Source records:
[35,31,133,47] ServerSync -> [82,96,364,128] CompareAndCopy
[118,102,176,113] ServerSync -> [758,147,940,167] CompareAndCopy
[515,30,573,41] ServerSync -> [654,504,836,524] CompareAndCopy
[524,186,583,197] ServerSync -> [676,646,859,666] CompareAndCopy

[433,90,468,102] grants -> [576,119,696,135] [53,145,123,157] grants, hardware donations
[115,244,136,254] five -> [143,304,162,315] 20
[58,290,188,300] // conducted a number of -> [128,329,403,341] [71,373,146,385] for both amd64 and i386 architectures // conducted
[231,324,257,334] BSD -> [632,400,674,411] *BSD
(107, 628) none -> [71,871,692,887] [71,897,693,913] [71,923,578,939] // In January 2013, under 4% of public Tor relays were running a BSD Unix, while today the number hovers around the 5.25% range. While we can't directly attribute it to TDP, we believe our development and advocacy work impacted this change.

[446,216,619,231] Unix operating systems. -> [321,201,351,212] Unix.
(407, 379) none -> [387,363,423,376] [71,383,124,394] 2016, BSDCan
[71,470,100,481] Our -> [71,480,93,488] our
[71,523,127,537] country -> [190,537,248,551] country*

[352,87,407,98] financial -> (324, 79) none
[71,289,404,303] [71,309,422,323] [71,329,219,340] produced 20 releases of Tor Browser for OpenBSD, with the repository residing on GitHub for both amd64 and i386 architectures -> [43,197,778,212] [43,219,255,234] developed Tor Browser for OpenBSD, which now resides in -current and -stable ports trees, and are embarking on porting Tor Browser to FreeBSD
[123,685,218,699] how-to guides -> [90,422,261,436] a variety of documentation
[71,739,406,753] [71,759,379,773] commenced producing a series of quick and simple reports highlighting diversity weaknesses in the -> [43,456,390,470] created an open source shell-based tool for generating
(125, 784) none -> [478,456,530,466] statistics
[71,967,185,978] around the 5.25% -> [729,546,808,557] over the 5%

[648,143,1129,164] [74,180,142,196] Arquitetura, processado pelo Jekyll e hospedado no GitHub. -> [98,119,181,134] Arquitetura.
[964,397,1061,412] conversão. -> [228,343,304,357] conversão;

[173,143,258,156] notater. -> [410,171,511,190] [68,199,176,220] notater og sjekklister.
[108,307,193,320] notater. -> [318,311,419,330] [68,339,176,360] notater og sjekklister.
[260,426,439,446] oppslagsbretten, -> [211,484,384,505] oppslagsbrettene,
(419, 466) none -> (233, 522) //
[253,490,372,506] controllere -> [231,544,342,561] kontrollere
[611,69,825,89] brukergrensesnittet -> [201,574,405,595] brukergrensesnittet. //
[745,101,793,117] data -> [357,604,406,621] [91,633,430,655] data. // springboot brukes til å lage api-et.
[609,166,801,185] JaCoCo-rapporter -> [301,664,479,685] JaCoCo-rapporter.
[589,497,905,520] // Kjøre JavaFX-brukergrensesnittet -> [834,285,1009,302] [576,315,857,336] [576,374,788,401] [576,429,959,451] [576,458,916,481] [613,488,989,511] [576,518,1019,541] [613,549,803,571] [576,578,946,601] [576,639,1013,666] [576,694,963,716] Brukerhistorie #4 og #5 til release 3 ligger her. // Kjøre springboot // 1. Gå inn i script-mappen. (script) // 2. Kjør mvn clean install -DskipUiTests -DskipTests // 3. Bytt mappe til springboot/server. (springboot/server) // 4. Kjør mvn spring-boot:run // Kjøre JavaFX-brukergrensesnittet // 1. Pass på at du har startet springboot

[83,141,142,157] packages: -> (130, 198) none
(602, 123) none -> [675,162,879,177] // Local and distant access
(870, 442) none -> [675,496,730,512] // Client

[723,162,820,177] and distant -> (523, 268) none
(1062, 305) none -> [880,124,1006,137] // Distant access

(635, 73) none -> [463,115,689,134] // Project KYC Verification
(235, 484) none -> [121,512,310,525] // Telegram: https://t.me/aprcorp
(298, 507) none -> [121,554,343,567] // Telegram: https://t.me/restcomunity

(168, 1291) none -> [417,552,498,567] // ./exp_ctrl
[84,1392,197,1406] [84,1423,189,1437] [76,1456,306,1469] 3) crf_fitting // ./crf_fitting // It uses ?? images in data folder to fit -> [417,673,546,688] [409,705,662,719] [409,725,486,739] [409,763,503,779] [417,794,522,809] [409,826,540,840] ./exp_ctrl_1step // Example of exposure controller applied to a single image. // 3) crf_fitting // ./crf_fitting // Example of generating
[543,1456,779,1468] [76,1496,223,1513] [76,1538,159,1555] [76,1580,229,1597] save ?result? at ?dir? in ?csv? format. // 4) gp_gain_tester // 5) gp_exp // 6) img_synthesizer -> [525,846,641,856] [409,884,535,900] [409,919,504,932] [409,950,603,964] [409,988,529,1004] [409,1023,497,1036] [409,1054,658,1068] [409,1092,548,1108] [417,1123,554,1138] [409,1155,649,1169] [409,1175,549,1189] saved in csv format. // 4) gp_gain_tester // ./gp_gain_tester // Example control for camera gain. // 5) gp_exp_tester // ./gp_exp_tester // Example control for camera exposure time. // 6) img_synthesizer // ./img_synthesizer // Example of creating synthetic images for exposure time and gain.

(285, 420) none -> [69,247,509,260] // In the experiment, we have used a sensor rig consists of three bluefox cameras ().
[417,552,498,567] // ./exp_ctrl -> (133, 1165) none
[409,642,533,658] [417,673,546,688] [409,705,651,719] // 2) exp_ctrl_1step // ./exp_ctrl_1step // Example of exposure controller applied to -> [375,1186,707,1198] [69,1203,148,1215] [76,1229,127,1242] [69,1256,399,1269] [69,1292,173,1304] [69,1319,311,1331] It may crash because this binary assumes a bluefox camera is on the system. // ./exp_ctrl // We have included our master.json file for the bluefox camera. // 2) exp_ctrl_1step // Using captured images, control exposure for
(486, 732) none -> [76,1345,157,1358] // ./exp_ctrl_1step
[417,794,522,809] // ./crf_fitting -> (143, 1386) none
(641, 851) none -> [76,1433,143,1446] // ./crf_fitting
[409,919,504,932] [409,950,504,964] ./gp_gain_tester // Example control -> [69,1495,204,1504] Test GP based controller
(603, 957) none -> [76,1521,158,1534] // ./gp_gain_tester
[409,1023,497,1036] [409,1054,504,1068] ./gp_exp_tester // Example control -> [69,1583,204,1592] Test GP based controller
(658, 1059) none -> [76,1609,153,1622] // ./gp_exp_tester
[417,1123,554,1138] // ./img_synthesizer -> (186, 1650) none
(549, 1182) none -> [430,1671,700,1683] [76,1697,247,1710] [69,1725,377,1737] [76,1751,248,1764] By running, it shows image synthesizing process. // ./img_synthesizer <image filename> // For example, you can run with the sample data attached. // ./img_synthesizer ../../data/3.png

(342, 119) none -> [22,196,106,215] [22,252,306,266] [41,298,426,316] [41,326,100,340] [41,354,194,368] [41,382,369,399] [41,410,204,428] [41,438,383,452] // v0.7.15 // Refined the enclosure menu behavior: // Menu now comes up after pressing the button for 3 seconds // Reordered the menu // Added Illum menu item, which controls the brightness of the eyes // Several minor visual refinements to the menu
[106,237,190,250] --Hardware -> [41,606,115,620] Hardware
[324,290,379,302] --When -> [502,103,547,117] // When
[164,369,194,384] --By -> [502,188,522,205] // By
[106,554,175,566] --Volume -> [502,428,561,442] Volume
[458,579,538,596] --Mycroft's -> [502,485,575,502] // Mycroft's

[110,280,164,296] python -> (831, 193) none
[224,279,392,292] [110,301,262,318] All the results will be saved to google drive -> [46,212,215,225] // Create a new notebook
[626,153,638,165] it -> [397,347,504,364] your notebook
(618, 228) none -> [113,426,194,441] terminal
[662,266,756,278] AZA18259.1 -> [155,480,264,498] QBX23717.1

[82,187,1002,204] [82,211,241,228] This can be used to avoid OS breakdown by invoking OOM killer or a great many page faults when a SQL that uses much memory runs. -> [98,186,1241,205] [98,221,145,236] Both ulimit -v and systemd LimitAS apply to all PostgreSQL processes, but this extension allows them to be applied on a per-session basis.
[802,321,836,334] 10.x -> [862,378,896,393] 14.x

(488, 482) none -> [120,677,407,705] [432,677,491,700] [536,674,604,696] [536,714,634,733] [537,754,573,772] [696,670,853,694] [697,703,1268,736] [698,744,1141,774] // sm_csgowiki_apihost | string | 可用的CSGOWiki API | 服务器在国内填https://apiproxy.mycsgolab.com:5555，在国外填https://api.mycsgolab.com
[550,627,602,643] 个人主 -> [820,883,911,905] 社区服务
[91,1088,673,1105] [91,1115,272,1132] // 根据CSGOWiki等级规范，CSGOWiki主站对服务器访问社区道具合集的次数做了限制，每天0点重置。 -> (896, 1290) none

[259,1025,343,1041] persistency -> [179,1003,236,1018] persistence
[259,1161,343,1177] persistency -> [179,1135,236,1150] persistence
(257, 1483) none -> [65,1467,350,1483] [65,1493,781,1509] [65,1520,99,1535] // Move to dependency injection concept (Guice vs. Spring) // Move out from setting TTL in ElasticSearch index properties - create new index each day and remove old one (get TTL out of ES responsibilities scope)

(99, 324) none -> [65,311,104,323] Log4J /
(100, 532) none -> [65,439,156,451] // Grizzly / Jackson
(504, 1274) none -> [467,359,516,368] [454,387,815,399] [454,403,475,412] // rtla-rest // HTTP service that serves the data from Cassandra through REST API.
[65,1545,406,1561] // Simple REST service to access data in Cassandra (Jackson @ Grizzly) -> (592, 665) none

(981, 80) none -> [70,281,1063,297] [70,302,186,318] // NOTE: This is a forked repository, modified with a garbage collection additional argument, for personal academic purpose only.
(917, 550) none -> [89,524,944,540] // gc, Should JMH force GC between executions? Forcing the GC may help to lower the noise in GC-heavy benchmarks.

**GOAL OF THE EXERCISE:** Set down, exactly as they stand above, the lines starting with the line with "[515,30,573,41] ServerSync ->" and going on through the line with "[352,87,407,98] financial -> (324, 79) none", and no others.

**SOLVED EXERCISE:**
[515,30,573,41] ServerSync -> [654,504,836,524] CompareAndCopy
[524,186,583,197] ServerSync -> [676,646,859,666] CompareAndCopy

[433,90,468,102] grants -> [576,119,696,135] [53,145,123,157] grants, hardware donations
[115,244,136,254] five -> [143,304,162,315] 20
[58,290,188,300] // conducted a number of -> [128,329,403,341] [71,373,146,385] for both amd64 and i386 architectures // conducted
[231,324,257,334] BSD -> [632,400,674,411] *BSD
(107, 628) none -> [71,871,692,887] [71,897,693,913] [71,923,578,939] // In January 2013, under 4% of public Tor relays were running a BSD Unix, while today the number hovers around the 5.25% range. While we can't directly attribute it to TDP, we believe our development and advocacy work impacted this change.

[446,216,619,231] Unix operating systems. -> [321,201,351,212] Unix.
(407, 379) none -> [387,363,423,376] [71,383,124,394] 2016, BSDCan
[71,470,100,481] Our -> [71,480,93,488] our
[71,523,127,537] country -> [190,537,248,551] country*

[352,87,407,98] financial -> (324, 79) none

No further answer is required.